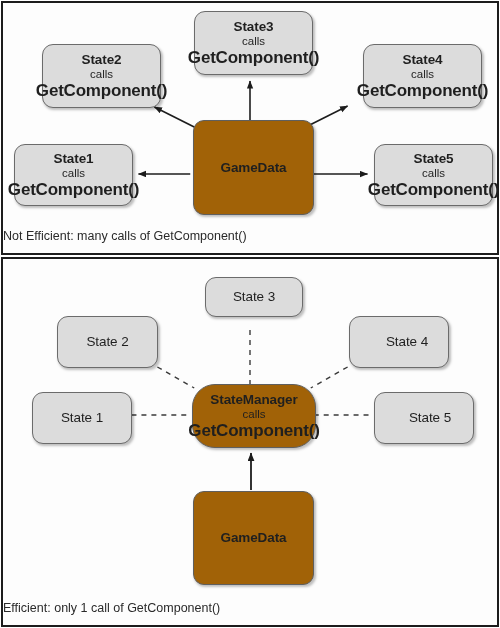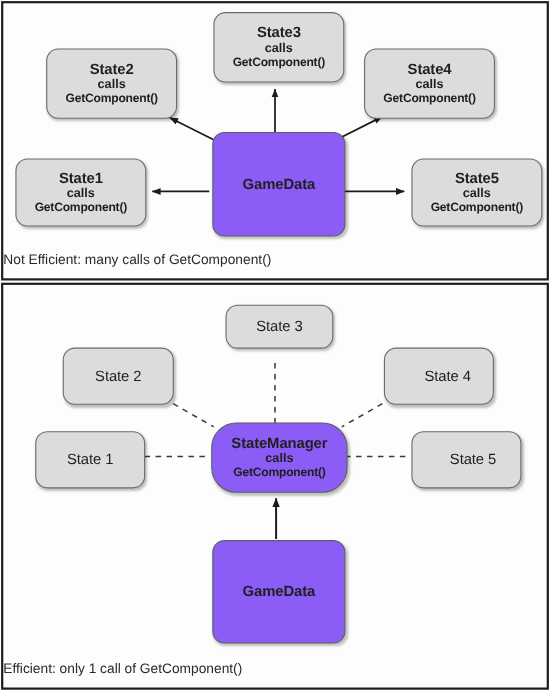--- a/index.html
+++ b/index.html
@@ -48,34 +48,34 @@
     display: flex;
     flex-direction: column;
     align-items: center;
     justify-content: center;
     text-align: center;
     color: #1f1f1f;
     line-height: 1.12;
     box-shadow: 1.5px 2px 2.5px rgba(0,0,0,0.25);
   }
   .node.light { background: #dcdcdc; }
-  .node.dark  { background: #8b5cf6; border-color: #5f5f5f; }
+  .node.dark  { background: #a16207; border-color: #5f5f5f; }
 
   .node .title {
     font-weight: bold;
     font-size: 13.5px;
     letter-spacing: -0.1px;
   }
   .node .sub {
     font-size: 11.5px;
-    font-weight: bold;
+    font-weight: normal;
     margin-top: 1px;
   }
   .node .call {
-    font-size: 11px;
+    font-size: 17px;
     font-weight: bold;
     letter-spacing: -0.2px;
   }
   .node.plainlabel .title {
     font-weight: normal;
     font-size: 13.5px;
   }
 
   .caption {
     position: absolute;
@@ -115,21 +115,21 @@
       <div class="sub">calls</div>
       <div class="call">GetComponent()</div>
     </div>
 
     <div class="node light" style="left:39px; top:41px; width:119px; height:64px;">
       <div class="title">State2</div>
       <div class="sub">calls</div>
       <div class="call">GetComponent()</div>
     </div>
 
-    <div class="node light" style="left:328px; top:41px; width:119px; height:64px;">
+    <div class="node light" style="left:360px; top:41px; width:119px; height:64px;">
       <div class="title">State4</div>
       <div class="sub">calls</div>
       <div class="call">GetComponent()</div>
     </div>
 
     <div class="node light" style="left:11px; top:141px; width:119px; height:62px;">
       <div class="title">State1</div>
       <div class="sub">calls</div>
       <div class="call">GetComponent()</div>
     </div>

-*-

What should appear is an exact copy of the lines from the one with "letter-spacing: -0.1px;" through the end of the entries above, ends included, and no other text.

     letter-spacing: -0.1px;
   }
   .node .sub {
     font-size: 11.5px;
-    font-weight: bold;
+    font-weight: normal;
     margin-top: 1px;
   }
   .node .call {
-    font-size: 11px;
+    font-size: 17px;
     font-weight: bold;
     letter-spacing: -0.2px;
   }
   .node.plainlabel .title {
     font-weight: normal;
     font-size: 13.5px;
   }
 
   .caption {
     position: absolute;
@@ -115,21 +115,21 @@
       <div class="sub">calls</div>
       <div class="call">GetComponent()</div>
     </div>
 
     <div class="node light" style="left:39px; top:41px; width:119px; height:64px;">
       <div class="title">State2</div>
       <div class="sub">calls</div>
       <div class="call">GetComponent()</div>
     </div>
 
-    <div class="node light" style="left:328px; top:41px; width:119px; height:64px;">
+    <div class="node light" style="left:360px; top:41px; width:119px; height:64px;">
       <div class="title">State4</div>
       <div class="sub">calls</div>
       <div class="call">GetComponent()</div>
     </div>
 
     <div class="node light" style="left:11px; top:141px; width:119px; height:62px;">
       <div class="title">State1</div>
       <div class="sub">calls</div>
       <div class="call">GetComponent()</div>
     </div>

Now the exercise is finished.